### Records supplied
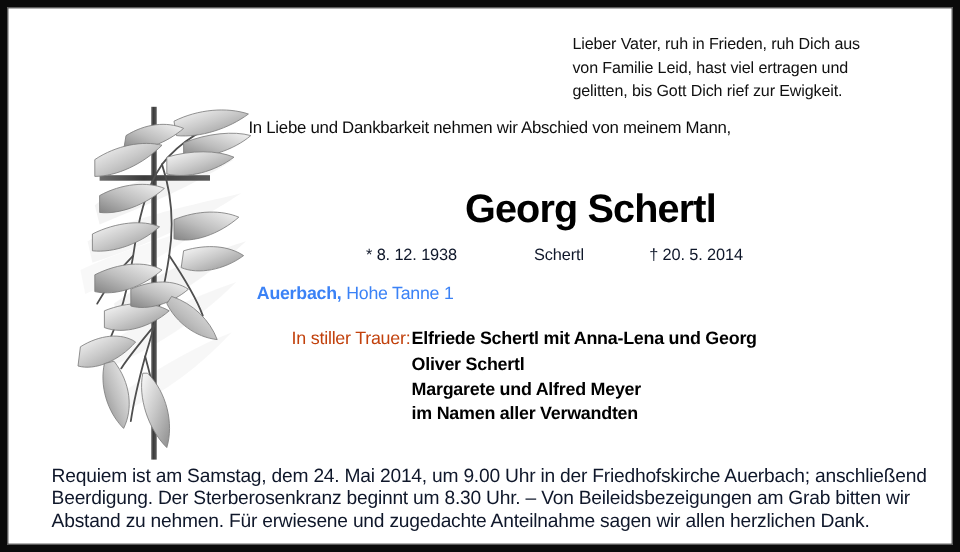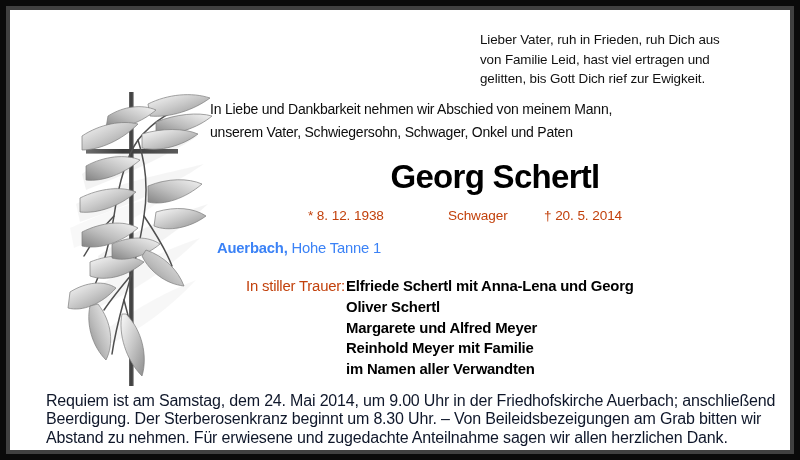"Lieber Vater, ruh in Frieden," #notice-inner { border: 4px solid #404040 -> 1px solid #404040 }
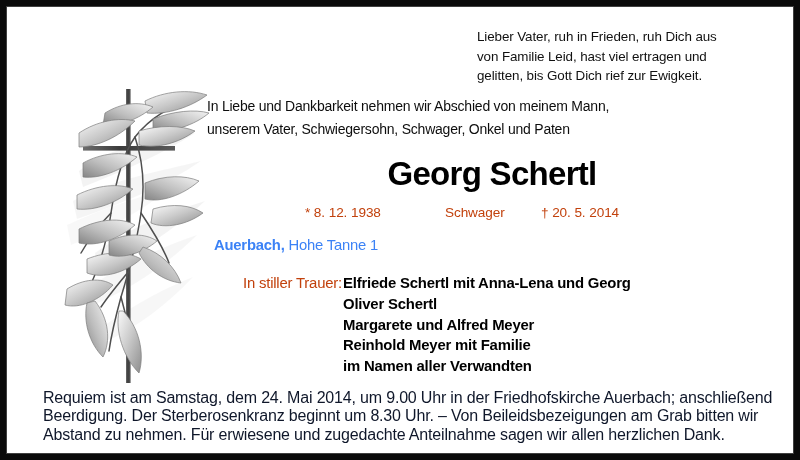"unserem Vater, Schwiegersohn, Schwager," span.iline { html: <span>unserem Vater, Schwiegersohn, Schwager, Onkel und Paten</span> -> none }
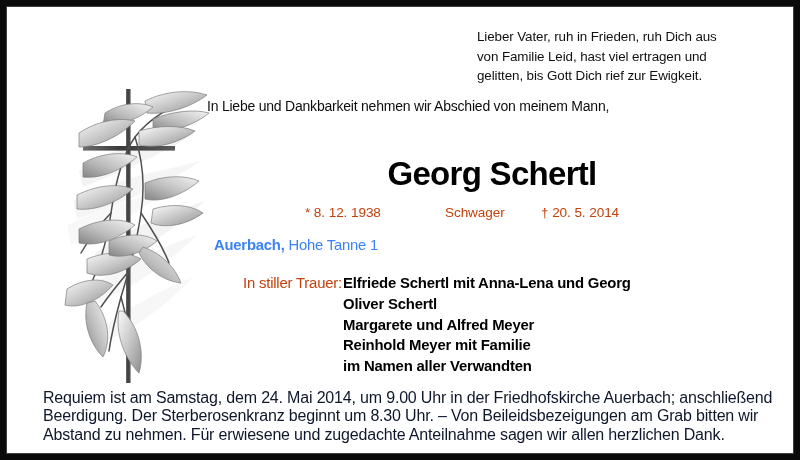"* 8. 12. 1938" #dates-row { color: #c2410c -> #0f172a }
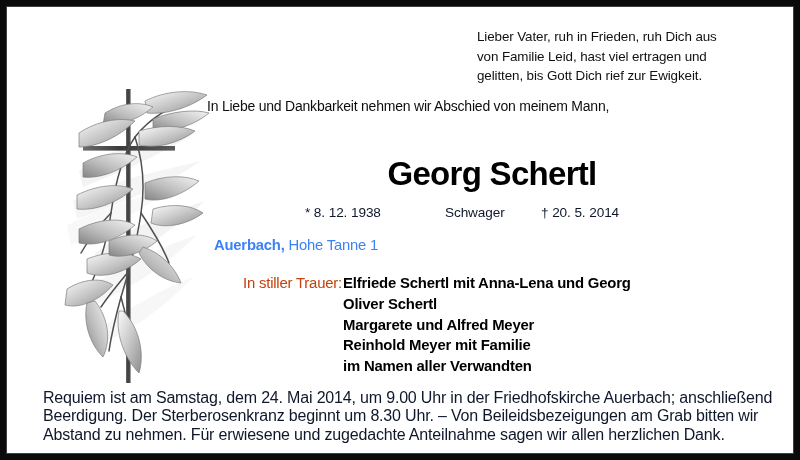"Schwager" span.occ { text: Schwager -> Schertl }
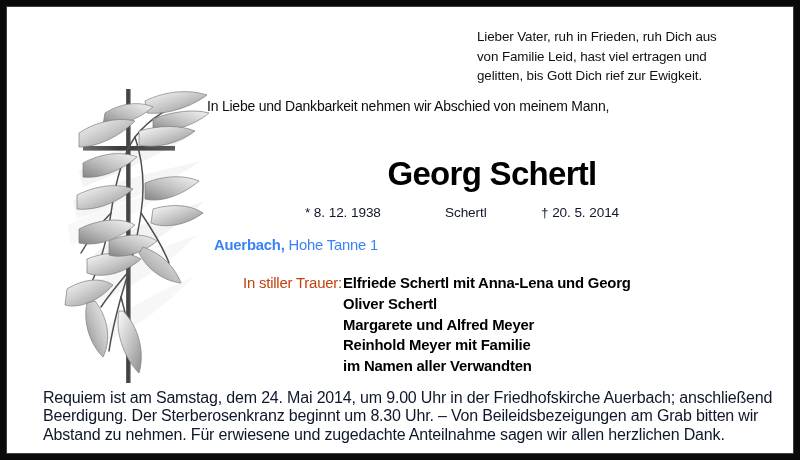"Reinhold Meyer mit Familie" span.mline { html: <span>Reinhold Meyer mit Familie</span> -> none }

### Work to complete
The whole listing above must be duplicated word for word, apart from its pictures.

### Answer to the problem
"Lieber Vater, ruh in Frieden," #notice-inner { border: 4px solid #404040 -> 1px solid #404040 }
"unserem Vater, Schwiegersohn, Schwager," span.iline { html: <span>unserem Vater, Schwiegersohn, Schwager, Onkel und Paten</span> -> none }
"* 8. 12. 1938" #dates-row { color: #c2410c -> #0f172a }
"Schwager" span.occ { text: Schwager -> Schertl }
"Reinhold Meyer mit Familie" span.mline { html: <span>Reinhold Meyer mit Familie</span> -> none }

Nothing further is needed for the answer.